As três regras que sobreviveram à tarde
Produção ou nada. Projeto sem usuário é exercício, e exercício a faculdade já dá. Isso derrubou metade da lista de ideias na hora, incluindo duas que todo mundo achava legais.
Revisão obrigatória. Nenhum merge sem outra pessoa ler. Custa tempo, e é exatamente o ponto: o tempo que se perde na revisão é o que não se perde depois.

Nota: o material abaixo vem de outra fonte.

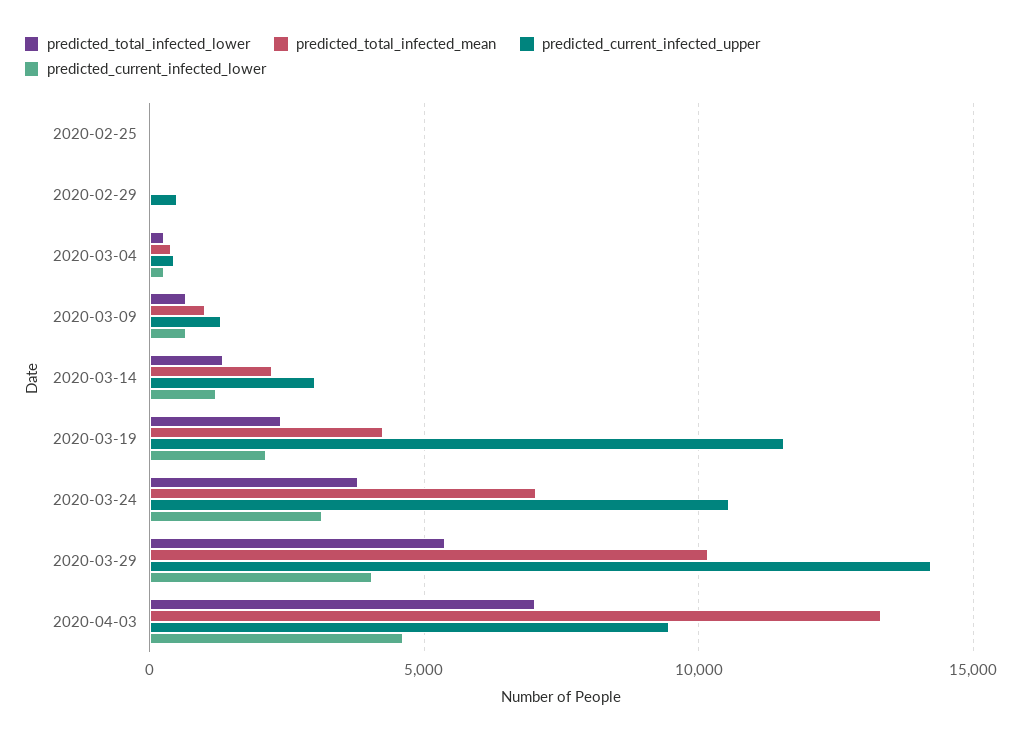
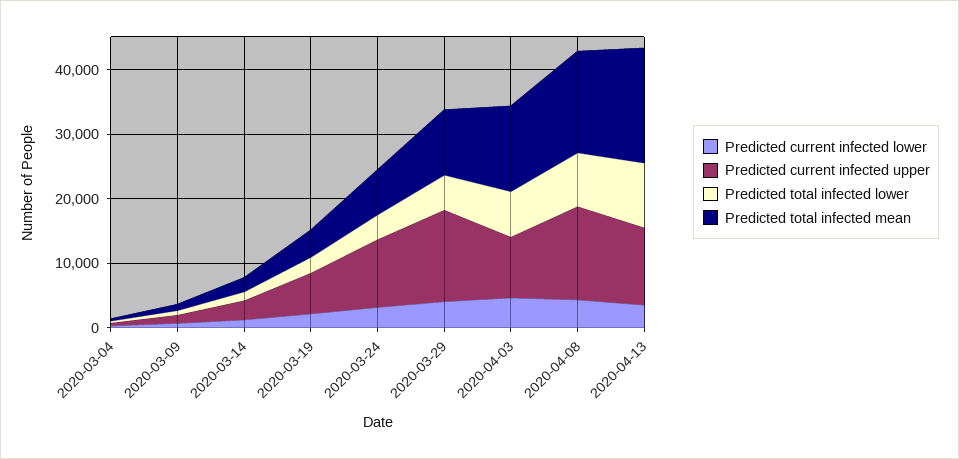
predicted_total_infected_lower, 2020-02-25: 0 -> none
predicted_total_infected_mean, 2020-02-25: 0 -> none
predicted_current_infected_upper, 2020-02-25: 0 -> none
predicted_current_infected_lower, 2020-02-25: 0 -> none
predicted_total_infected_lower, 2020-02-29: 0 -> none
predicted_total_infected_mean, 2020-02-29: 0 -> none
predicted_current_infected_upper, 2020-02-29: 500 -> none
predicted_current_infected_lower, 2020-02-29: 0 -> none
predicted_current_infected_upper, 2020-03-19: 11500 -> 6000
predicted_current_infected_lower, 2020-04-08: none -> 4000
predicted_current_infected_upper, 2020-04-08: none -> 14000
predicted_total_infected_lower, 2020-04-08: none -> 8000
predicted_total_infected_mean, 2020-04-08: none -> 16000
predicted_current_infected_lower, 2020-04-13: none -> 4000
predicted_current_infected_upper, 2020-04-13: none -> 12000
predicted_total_infected_lower, 2020-04-13: none -> 10000
predicted_total_infected_mean, 2020-04-13: none -> 18000

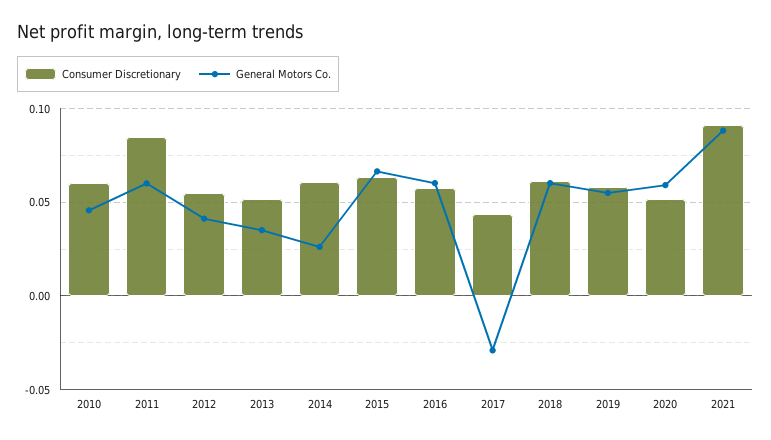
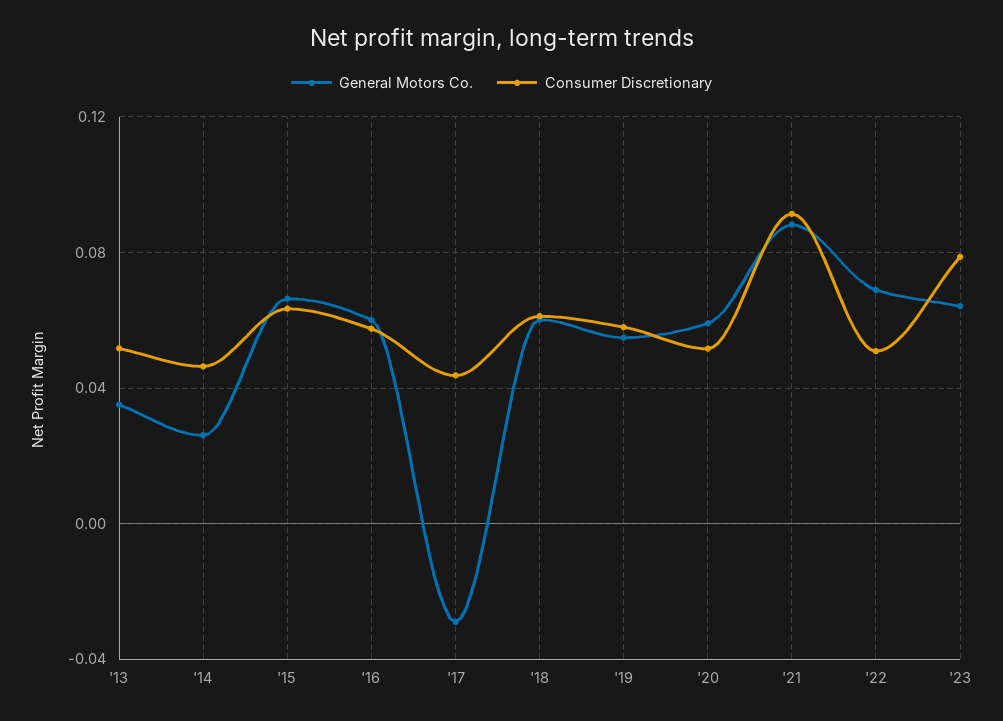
Consumer Discretionary, 2010: 0.06 -> none
General Motors Co., 2010: 0.045 -> none
Consumer Discretionary, 2011: 0.085 -> none
General Motors Co., 2011: 0.06 -> none
Consumer Discretionary, 2012: 0.055 -> none
General Motors Co., 2012: 0.04 -> none
Consumer Discretionary, 2014: 0.06 -> 0.045
General Motors Co., '22: none -> 0.07
Consumer Discretionary, '22: none -> 0.05
General Motors Co., '23: none -> 0.065
Consumer Discretionary, '23: none -> 0.08

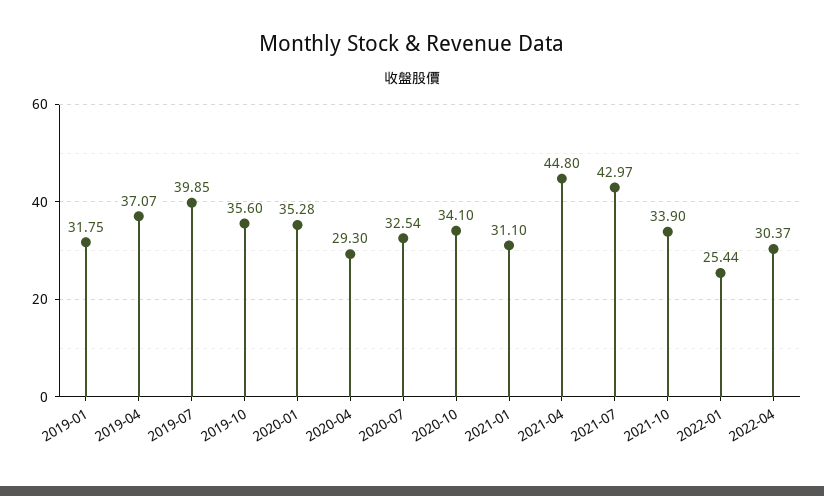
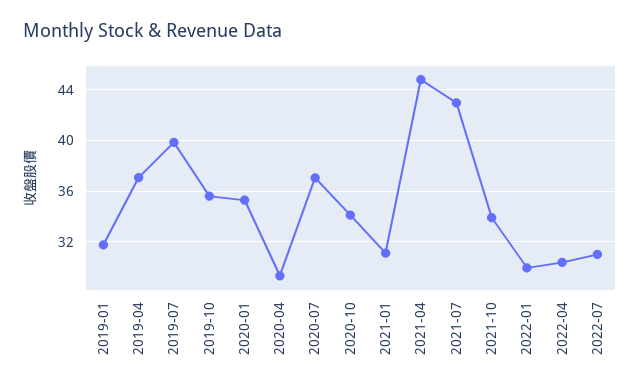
2020-07: 32.54 -> 37
2022-01: 25.44 -> 30
2022-07: none -> 31

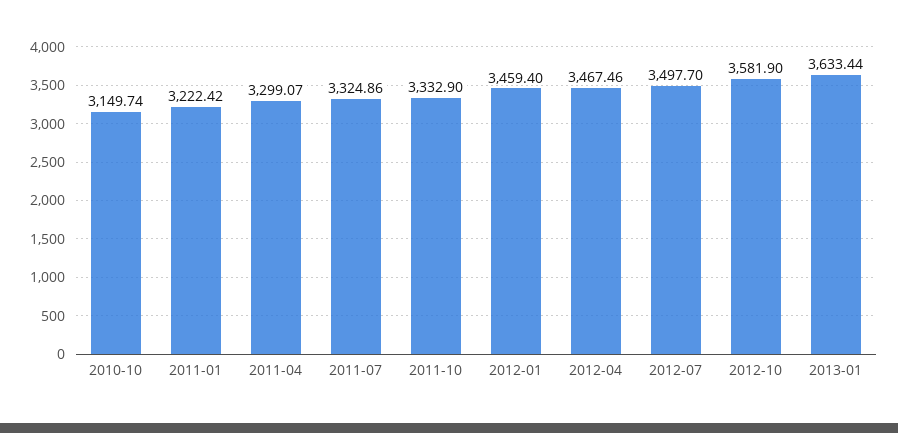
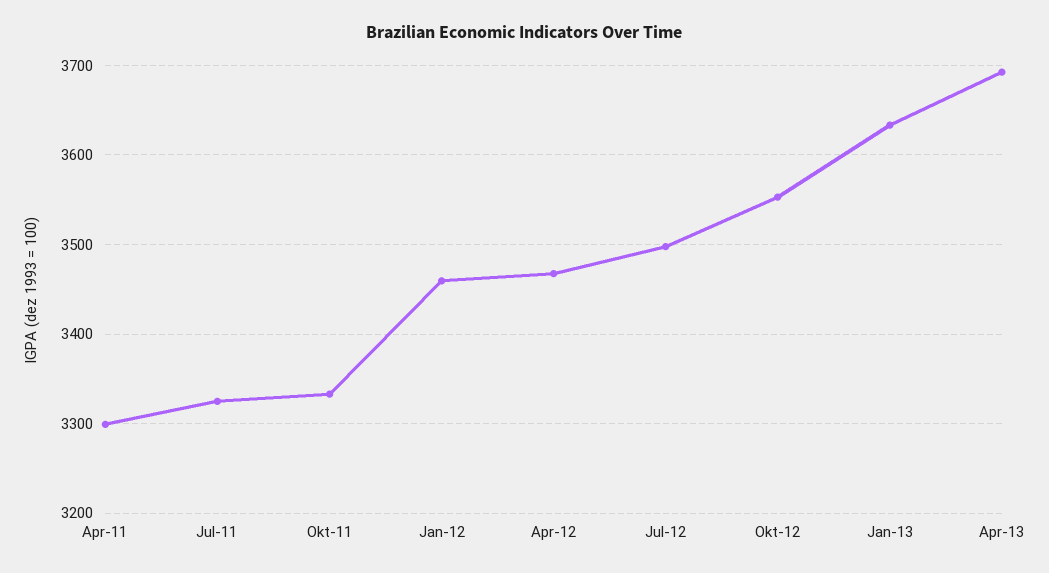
2010-10: 3149.74 -> none
2011-01: 3222.42 -> none
2012-10: 3581.9 -> 3550
Apr-13: none -> 3690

Cadência antes de ambição. A newsletter foi desenhada para rodar diariamente e começou semanal de propósito. É mais fácil acelerar uma coisa viva do que ressuscitar uma morta.
O que não foi resolvido
Ficou aberto se a newsletter viria antes ou depois do primeiro projeto, e a resposta acabou sendo “ao mesmo tempo”, o que deu mais trabalho do que qualquer uma das duas opções que a gente discutiu.
A identidade visual também ficou para depois. Meses depois viramos um ovo com olhinhos, o que resume bem a fase: ainda nem somos juniores. Somos o que vem antes de chocar.